In his analysis, Joshi outlines five key reasons behind India’s ballooning inequality:

  • Tax policies that heavily favor the wealthy.
  • Weak labor laws that leave workers exposed and insecure.
  • Corporate consolidation choking opportunities for small businesses.
  • Soaring gains in real estate and stock markets that largely reward those already holding capital.
  • Political donations and lobbying that keep the affluent’s interests firmly protected, blocking significant reforms.

To Joshi, this isn’t just economic drift — it’s a deliberate system. “This severe inequality is not an accident.
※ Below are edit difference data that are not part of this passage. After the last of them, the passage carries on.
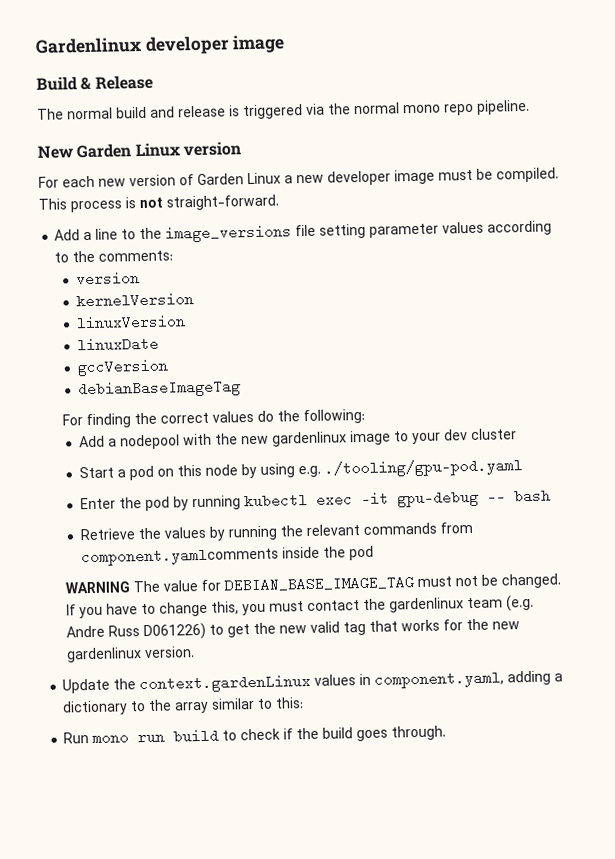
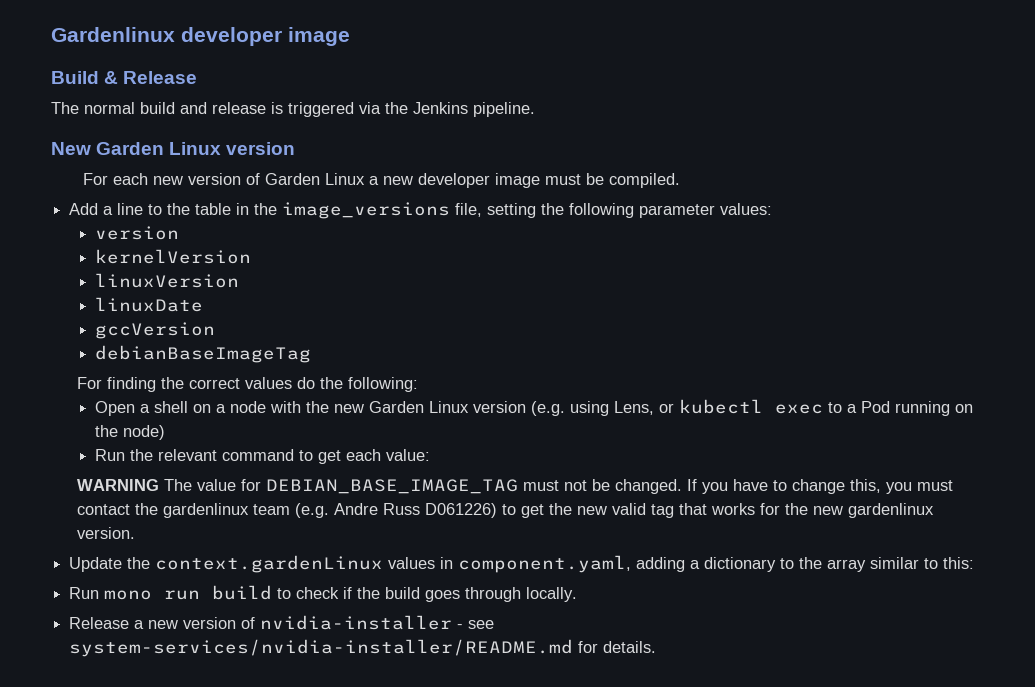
- The normal build and release is triggered via the normal mono repo pipeline.
+ The normal build and release is triggered via the Jenkins pipeline.
- This process is not straight-forward.
- Add a line to the image_versions file setting parameter values according to the comments:
+ Add a line to the table in the image_versions file, setting the following parameter values:
- Add a nodepool with the new gardenlinux image to your dev cluster
- Start a pod on this node by using e.g. ./tooling/gpu-pod.yaml
- Enter the pod by running kubectl exec -it gpu-debug -- bash
- Retrieve the values by running the relevant commands from component.yamlcomments inside the pod
+ Open a shell on a node with the new Garden Linux version (e.g. using Lens, or kubectl exec to a Pod running on the node)
+ Run the relevant command to get each value:
- Run mono run build to check if the build goes through.
+ Run mono run build to check if the build goes through locally.
+ Release a new version of nvidia-installer - see system-services/nvidia-installer/README.md for details.

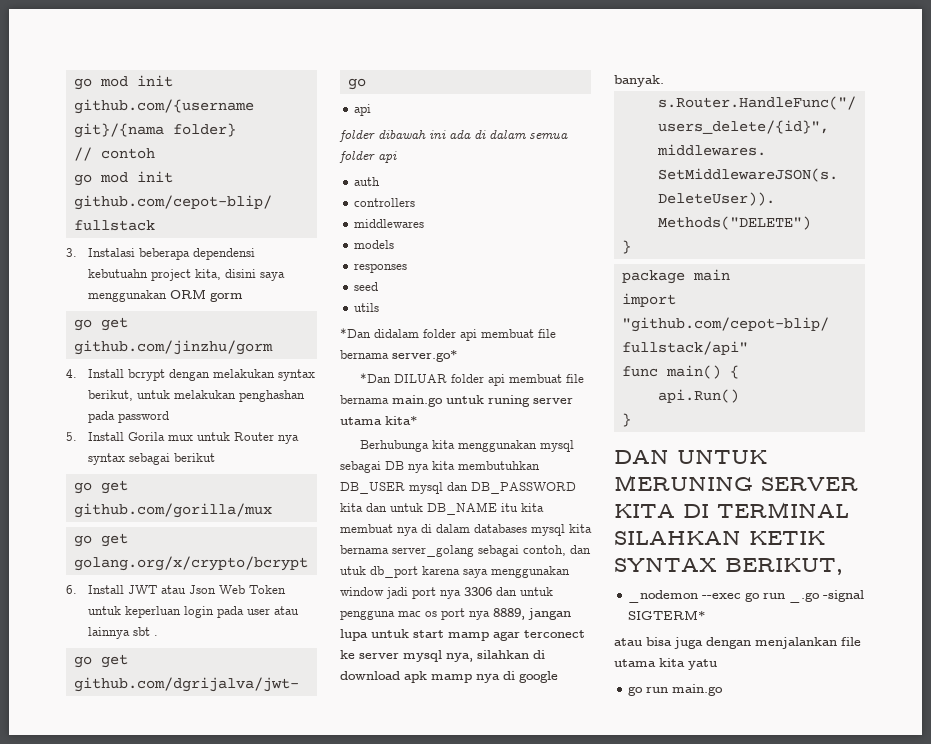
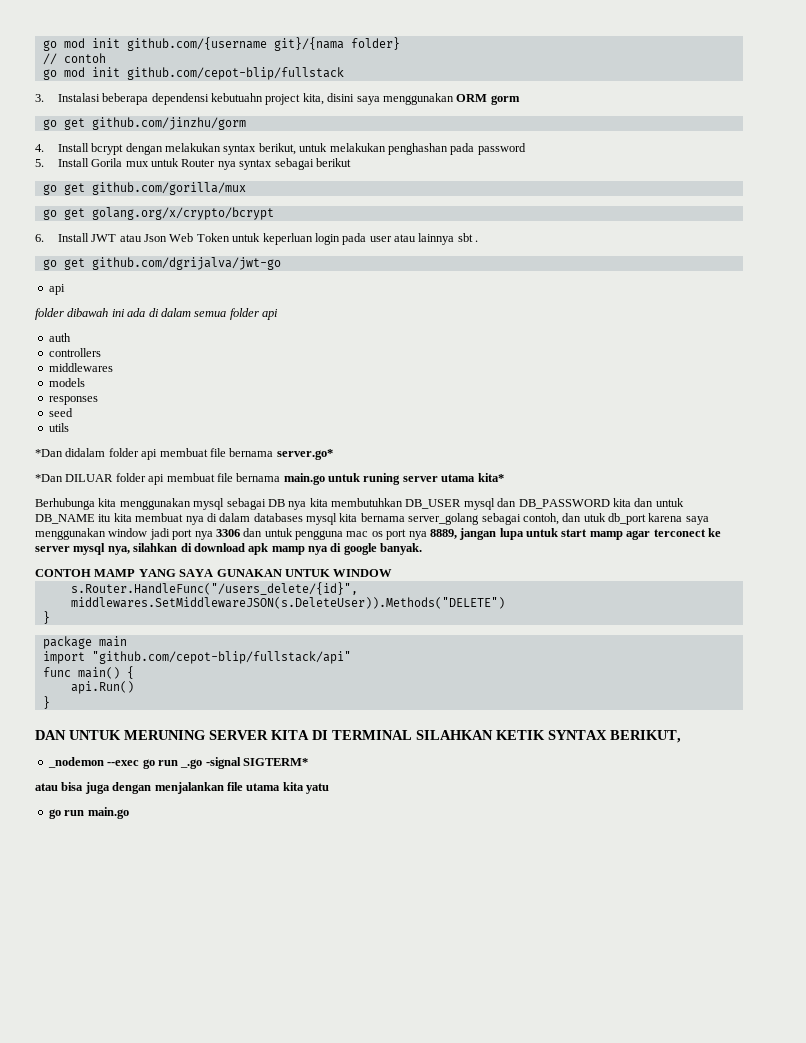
+ CONTOH MAMP YANG SAYA GUNAKAN UNTUK WINDOW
It’s policy,” he asserts, posing the stark question: “Why isn’t anyone doing anything?”

His argument is that the power structures in India thrive on this imbalance. “They fund elections. They shape the media narrative. They lobby against redistribution. They convince the middle class that helping the poor is ‘handouts’ while they take subsidies and tax breaks.”

At the heart of his concern is a fundamental belief: India does not suffer from a shortage of wealth — it suffers from how that wealth is divided. “We produce enough wealth. We just don’t share it fairly,” he wrote.

For Joshi, the way forward is clear yet politically challenging: “real political will to tax wealth, strengthen labour rights, invest in health and education for all, and limit corporate concentration.” Without these steps, he warns, inequality will only deepen — and with it, the fractures in the world’s most populous democracy.